### Work order
The answer must consist of every line from the entries that holds the word "toString".

### Exercise material
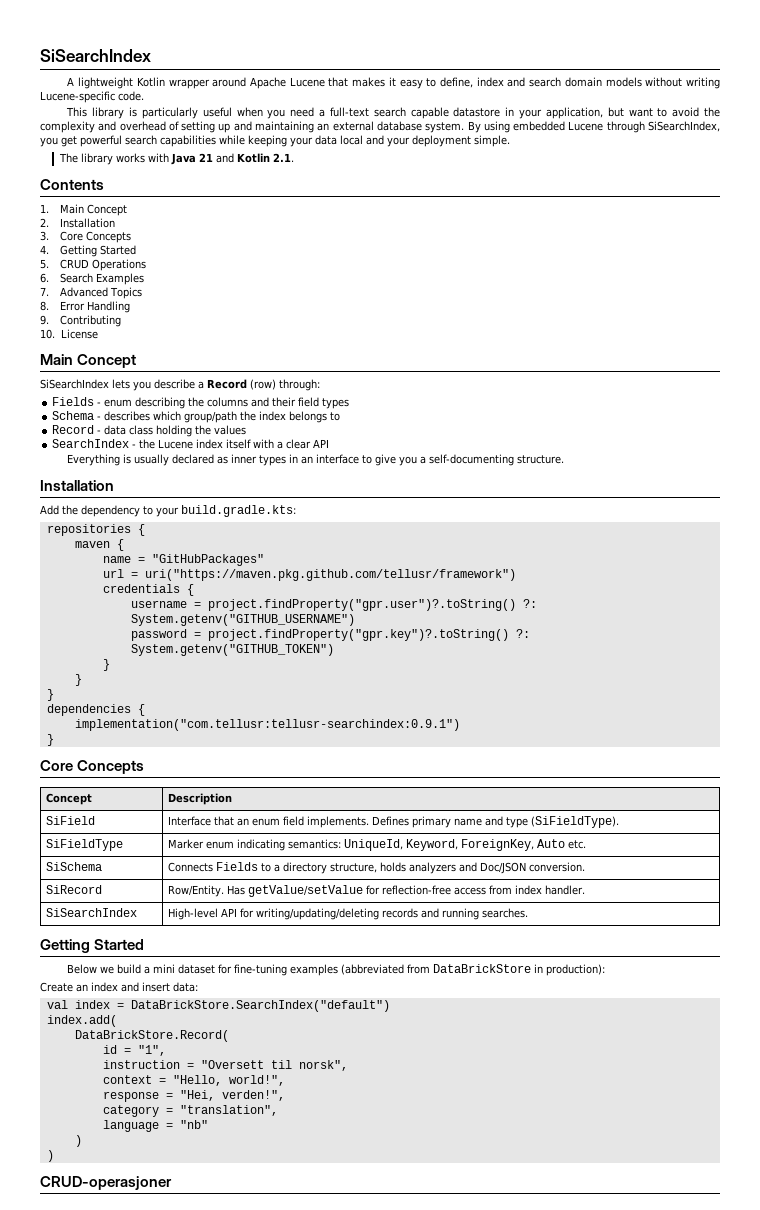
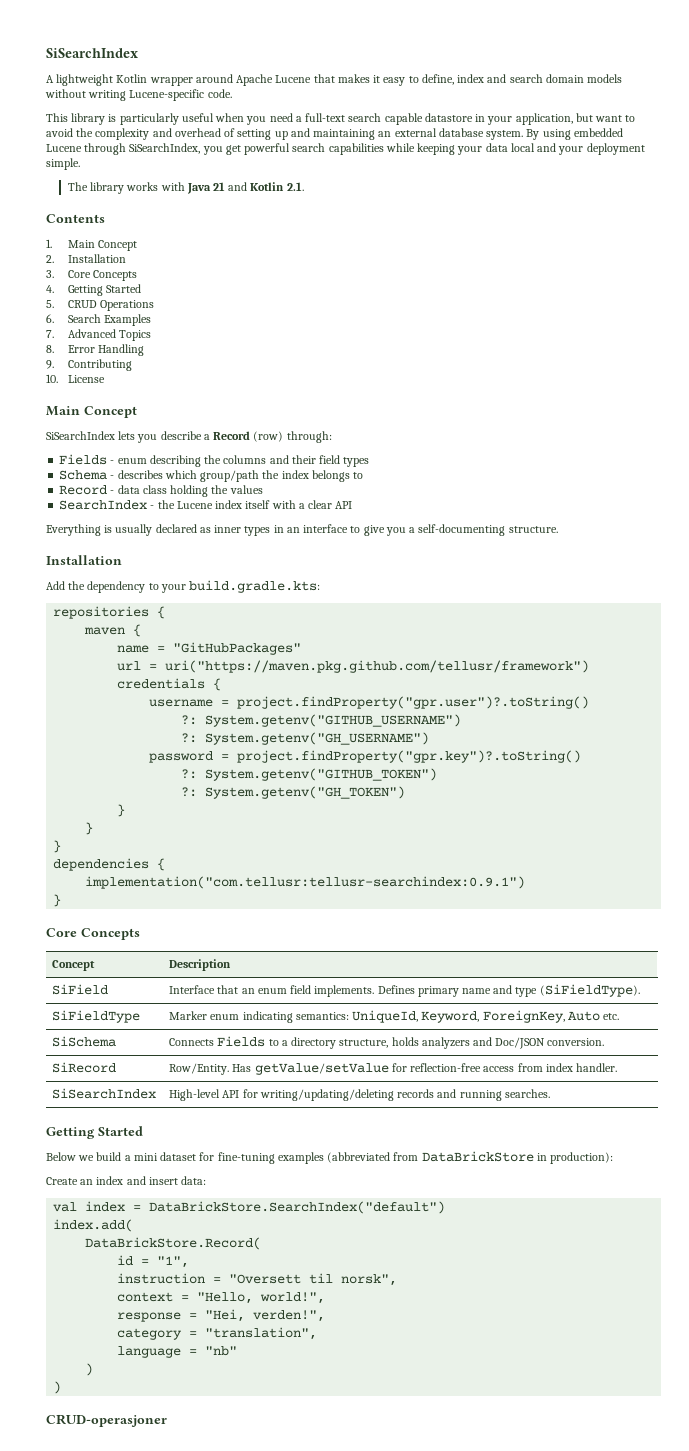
- username = project.findProperty("gpr.user")?.toString() ?: System.getenv("GITHUB_USERNAME")
+ username = project.findProperty("gpr.user")?.toString()
+ ?: System.getenv("GITHUB_USERNAME")
+ ?: System.getenv("GH_USERNAME")
- password = project.findProperty("gpr.key")?.toString() ?: System.getenv("GITHUB_TOKEN")
+ password = project.findProperty("gpr.key")?.toString()
+ ?: System.getenv("GITHUB_TOKEN")
+ ?: System.getenv("GH_TOKEN")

### Solution below
- username = project.findProperty("gpr.user")?.toString() ?: System.getenv("GITHUB_USERNAME")
+ username = project.findProperty("gpr.user")?.toString()
- password = project.findProperty("gpr.key")?.toString() ?: System.getenv("GITHUB_TOKEN")
+ password = project.findProperty("gpr.key")?.toString()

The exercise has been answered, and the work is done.